WHAT TO DO
An exact copy of every record is required.

SUPPLIED DATA
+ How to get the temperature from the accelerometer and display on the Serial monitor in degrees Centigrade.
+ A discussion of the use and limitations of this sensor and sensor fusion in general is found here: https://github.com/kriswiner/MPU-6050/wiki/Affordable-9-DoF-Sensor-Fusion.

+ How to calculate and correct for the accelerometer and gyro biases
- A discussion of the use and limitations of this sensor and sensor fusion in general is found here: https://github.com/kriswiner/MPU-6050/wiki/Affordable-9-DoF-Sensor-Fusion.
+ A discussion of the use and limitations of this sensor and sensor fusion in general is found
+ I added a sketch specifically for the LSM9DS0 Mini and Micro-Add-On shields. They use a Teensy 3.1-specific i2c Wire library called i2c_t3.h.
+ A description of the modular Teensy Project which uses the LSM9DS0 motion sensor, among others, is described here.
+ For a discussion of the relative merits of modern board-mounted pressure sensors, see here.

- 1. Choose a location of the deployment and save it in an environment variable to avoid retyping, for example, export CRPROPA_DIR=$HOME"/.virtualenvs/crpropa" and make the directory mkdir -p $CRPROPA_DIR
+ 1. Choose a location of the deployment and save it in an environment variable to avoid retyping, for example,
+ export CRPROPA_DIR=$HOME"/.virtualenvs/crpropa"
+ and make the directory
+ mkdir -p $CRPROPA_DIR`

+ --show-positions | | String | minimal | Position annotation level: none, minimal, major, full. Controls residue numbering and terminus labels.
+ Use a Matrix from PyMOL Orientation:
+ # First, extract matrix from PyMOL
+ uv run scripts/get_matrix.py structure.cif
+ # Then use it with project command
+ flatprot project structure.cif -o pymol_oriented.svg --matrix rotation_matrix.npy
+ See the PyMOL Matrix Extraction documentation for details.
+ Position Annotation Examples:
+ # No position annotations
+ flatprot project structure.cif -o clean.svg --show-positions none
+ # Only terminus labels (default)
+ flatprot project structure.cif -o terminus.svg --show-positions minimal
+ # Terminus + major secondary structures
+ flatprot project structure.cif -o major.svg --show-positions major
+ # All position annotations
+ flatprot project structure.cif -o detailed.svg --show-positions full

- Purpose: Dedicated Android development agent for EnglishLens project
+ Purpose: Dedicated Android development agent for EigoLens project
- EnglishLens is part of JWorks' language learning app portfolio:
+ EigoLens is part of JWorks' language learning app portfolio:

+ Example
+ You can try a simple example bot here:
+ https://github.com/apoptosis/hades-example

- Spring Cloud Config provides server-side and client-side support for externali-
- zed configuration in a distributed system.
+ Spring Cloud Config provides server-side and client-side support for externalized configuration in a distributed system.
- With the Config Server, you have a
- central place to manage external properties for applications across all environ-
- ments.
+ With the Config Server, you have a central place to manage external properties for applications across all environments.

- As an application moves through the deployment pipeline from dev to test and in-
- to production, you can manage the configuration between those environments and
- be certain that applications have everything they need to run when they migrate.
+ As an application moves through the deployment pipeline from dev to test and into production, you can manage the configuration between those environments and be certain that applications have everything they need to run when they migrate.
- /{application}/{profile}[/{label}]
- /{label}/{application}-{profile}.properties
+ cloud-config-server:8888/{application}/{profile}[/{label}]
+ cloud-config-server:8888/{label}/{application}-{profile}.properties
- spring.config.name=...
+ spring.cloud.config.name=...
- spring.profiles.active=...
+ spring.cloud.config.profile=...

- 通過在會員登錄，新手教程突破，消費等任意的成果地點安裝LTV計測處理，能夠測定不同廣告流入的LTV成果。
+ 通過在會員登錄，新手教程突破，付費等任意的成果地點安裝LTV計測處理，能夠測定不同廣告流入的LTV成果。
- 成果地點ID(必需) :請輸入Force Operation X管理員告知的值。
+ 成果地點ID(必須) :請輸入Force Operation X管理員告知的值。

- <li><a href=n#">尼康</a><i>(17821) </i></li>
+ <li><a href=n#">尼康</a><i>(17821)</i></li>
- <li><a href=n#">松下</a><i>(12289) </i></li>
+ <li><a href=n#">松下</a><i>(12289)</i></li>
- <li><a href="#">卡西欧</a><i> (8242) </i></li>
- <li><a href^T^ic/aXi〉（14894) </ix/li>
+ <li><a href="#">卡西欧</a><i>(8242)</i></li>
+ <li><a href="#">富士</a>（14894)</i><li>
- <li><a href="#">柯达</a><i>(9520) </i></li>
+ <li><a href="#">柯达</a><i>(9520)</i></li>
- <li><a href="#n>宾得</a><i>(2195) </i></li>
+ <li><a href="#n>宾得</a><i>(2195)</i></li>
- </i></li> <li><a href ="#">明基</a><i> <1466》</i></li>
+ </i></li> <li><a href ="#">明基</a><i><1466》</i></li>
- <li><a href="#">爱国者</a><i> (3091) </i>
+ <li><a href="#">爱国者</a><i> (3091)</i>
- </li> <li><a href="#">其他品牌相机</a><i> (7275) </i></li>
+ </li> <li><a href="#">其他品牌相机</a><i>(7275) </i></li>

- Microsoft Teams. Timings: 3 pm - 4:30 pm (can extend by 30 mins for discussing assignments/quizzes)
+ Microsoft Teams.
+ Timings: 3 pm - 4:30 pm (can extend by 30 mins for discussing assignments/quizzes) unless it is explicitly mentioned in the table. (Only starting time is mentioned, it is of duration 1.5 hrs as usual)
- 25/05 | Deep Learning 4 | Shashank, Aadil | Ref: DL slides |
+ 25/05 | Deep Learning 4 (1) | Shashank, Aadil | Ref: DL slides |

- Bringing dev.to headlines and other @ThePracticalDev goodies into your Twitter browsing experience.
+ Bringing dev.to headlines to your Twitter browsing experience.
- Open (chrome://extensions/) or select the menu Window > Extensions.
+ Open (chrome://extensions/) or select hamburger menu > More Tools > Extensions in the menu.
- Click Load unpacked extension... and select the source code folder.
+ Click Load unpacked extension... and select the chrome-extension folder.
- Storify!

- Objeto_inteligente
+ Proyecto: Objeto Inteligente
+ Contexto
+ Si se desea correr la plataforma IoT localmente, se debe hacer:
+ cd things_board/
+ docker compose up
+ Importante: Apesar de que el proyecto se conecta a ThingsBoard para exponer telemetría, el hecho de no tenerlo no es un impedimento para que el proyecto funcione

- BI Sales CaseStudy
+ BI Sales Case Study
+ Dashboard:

ANSWER SECTION
+ How to get the temperature from the accelerometer and display on the Serial monitor in degrees Centigrade.
+ A discussion of the use and limitations of this sensor and sensor fusion in general is found here: https://github.com/kriswiner/MPU-6050/wiki/Affordable-9-DoF-Sensor-Fusion.

+ How to calculate and correct for the accelerometer and gyro biases
- A discussion of the use and limitations of this sensor and sensor fusion in general is found here: https://github.com/kriswiner/MPU-6050/wiki/Affordable-9-DoF-Sensor-Fusion.
+ A discussion of the use and limitations of this sensor and sensor fusion in general is found
+ I added a sketch specifically for the LSM9DS0 Mini and Micro-Add-On shields. They use a Teensy 3.1-specific i2c Wire library called i2c_t3.h.
+ A description of the modular Teensy Project which uses the LSM9DS0 motion sensor, among others, is described here.
+ For a discussion of the relative merits of modern board-mounted pressure sensors, see here.

- 1. Choose a location of the deployment and save it in an environment variable to avoid retyping, for example, export CRPROPA_DIR=$HOME"/.virtualenvs/crpropa" and make the directory mkdir -p $CRPROPA_DIR
+ 1. Choose a location of the deployment and save it in an environment variable to avoid retyping, for example,
+ export CRPROPA_DIR=$HOME"/.virtualenvs/crpropa"
+ and make the directory
+ mkdir -p $CRPROPA_DIR`

+ --show-positions | | String | minimal | Position annotation level: none, minimal, major, full. Controls residue numbering and terminus labels.
+ Use a Matrix from PyMOL Orientation:
+ # First, extract matrix from PyMOL
+ uv run scripts/get_matrix.py structure.cif
+ # Then use it with project command
+ flatprot project structure.cif -o pymol_oriented.svg --matrix rotation_matrix.npy
+ See the PyMOL Matrix Extraction documentation for details.
+ Position Annotation Examples:
+ # No position annotations
+ flatprot project structure.cif -o clean.svg --show-positions none
+ # Only terminus labels (default)
+ flatprot project structure.cif -o terminus.svg --show-positions minimal
+ # Terminus + major secondary structures
+ flatprot project structure.cif -o major.svg --show-positions major
+ # All position annotations
+ flatprot project structure.cif -o detailed.svg --show-positions full

- Purpose: Dedicated Android development agent for EnglishLens project
+ Purpose: Dedicated Android development agent for EigoLens project
- EnglishLens is part of JWorks' language learning app portfolio:
+ EigoLens is part of JWorks' language learning app portfolio:

+ Example
+ You can try a simple example bot here:
+ https://github.com/apoptosis/hades-example

- Spring Cloud Config provides server-side and client-side support for externali-
- zed configuration in a distributed system.
+ Spring Cloud Config provides server-side and client-side support for externalized configuration in a distributed system.
- With the Config Server, you have a
- central place to manage external properties for applications across all environ-
- ments.
+ With the Config Server, you have a central place to manage external properties for applications across all environments.

- As an application moves through the deployment pipeline from dev to test and in-
- to production, you can manage the configuration between those environments and
- be certain that applications have everything they need to run when they migrate.
+ As an application moves through the deployment pipeline from dev to test and into production, you can manage the configuration between those environments and be certain that applications have everything they need to run when they migrate.
- /{application}/{profile}[/{label}]
- /{label}/{application}-{profile}.properties
+ cloud-config-server:8888/{application}/{profile}[/{label}]
+ cloud-config-server:8888/{label}/{application}-{profile}.properties
- spring.config.name=...
+ spring.cloud.config.name=...
- spring.profiles.active=...
+ spring.cloud.config.profile=...

- 通過在會員登錄，新手教程突破，消費等任意的成果地點安裝LTV計測處理，能夠測定不同廣告流入的LTV成果。
+ 通過在會員登錄，新手教程突破，付費等任意的成果地點安裝LTV計測處理，能夠測定不同廣告流入的LTV成果。
- 成果地點ID(必需) :請輸入Force Operation X管理員告知的值。
+ 成果地點ID(必須) :請輸入Force Operation X管理員告知的值。

- <li><a href=n#">尼康</a><i>(17821) </i></li>
+ <li><a href=n#">尼康</a><i>(17821)</i></li>
- <li><a href=n#">松下</a><i>(12289) </i></li>
+ <li><a href=n#">松下</a><i>(12289)</i></li>
- <li><a href="#">卡西欧</a><i> (8242) </i></li>
- <li><a href^T^ic/aXi〉（14894) </ix/li>
+ <li><a href="#">卡西欧</a><i>(8242)</i></li>
+ <li><a href="#">富士</a>（14894)</i><li>
- <li><a href="#">柯达</a><i>(9520) </i></li>
+ <li><a href="#">柯达</a><i>(9520)</i></li>
- <li><a href="#n>宾得</a><i>(2195) </i></li>
+ <li><a href="#n>宾得</a><i>(2195)</i></li>
- </i></li> <li><a href ="#">明基</a><i> <1466》</i></li>
+ </i></li> <li><a href ="#">明基</a><i><1466》</i></li>
- <li><a href="#">爱国者</a><i> (3091) </i>
+ <li><a href="#">爱国者</a><i> (3091)</i>
- </li> <li><a href="#">其他品牌相机</a><i> (7275) </i></li>
+ </li> <li><a href="#">其他品牌相机</a><i>(7275) </i></li>

- Microsoft Teams. Timings: 3 pm - 4:30 pm (can extend by 30 mins for discussing assignments/quizzes)
+ Microsoft Teams.
+ Timings: 3 pm - 4:30 pm (can extend by 30 mins for discussing assignments/quizzes) unless it is explicitly mentioned in the table. (Only starting time is mentioned, it is of duration 1.5 hrs as usual)
- 25/05 | Deep Learning 4 | Shashank, Aadil | Ref: DL slides |
+ 25/05 | Deep Learning 4 (1) | Shashank, Aadil | Ref: DL slides |

- Bringing dev.to headlines and other @ThePracticalDev goodies into your Twitter browsing experience.
+ Bringing dev.to headlines to your Twitter browsing experience.
- Open (chrome://extensions/) or select the menu Window > Extensions.
+ Open (chrome://extensions/) or select hamburger menu > More Tools > Extensions in the menu.
- Click Load unpacked extension... and select the source code folder.
+ Click Load unpacked extension... and select the chrome-extension folder.
- Storify!

- Objeto_inteligente
+ Proyecto: Objeto Inteligente
+ Contexto
+ Si se desea correr la plataforma IoT localmente, se debe hacer:
+ cd things_board/
+ docker compose up
+ Importante: Apesar de que el proyecto se conecta a ThingsBoard para exponer telemetría, el hecho de no tenerlo no es un impedimento para que el proyecto funcione

- BI Sales CaseStudy
+ BI Sales Case Study
+ Dashboard:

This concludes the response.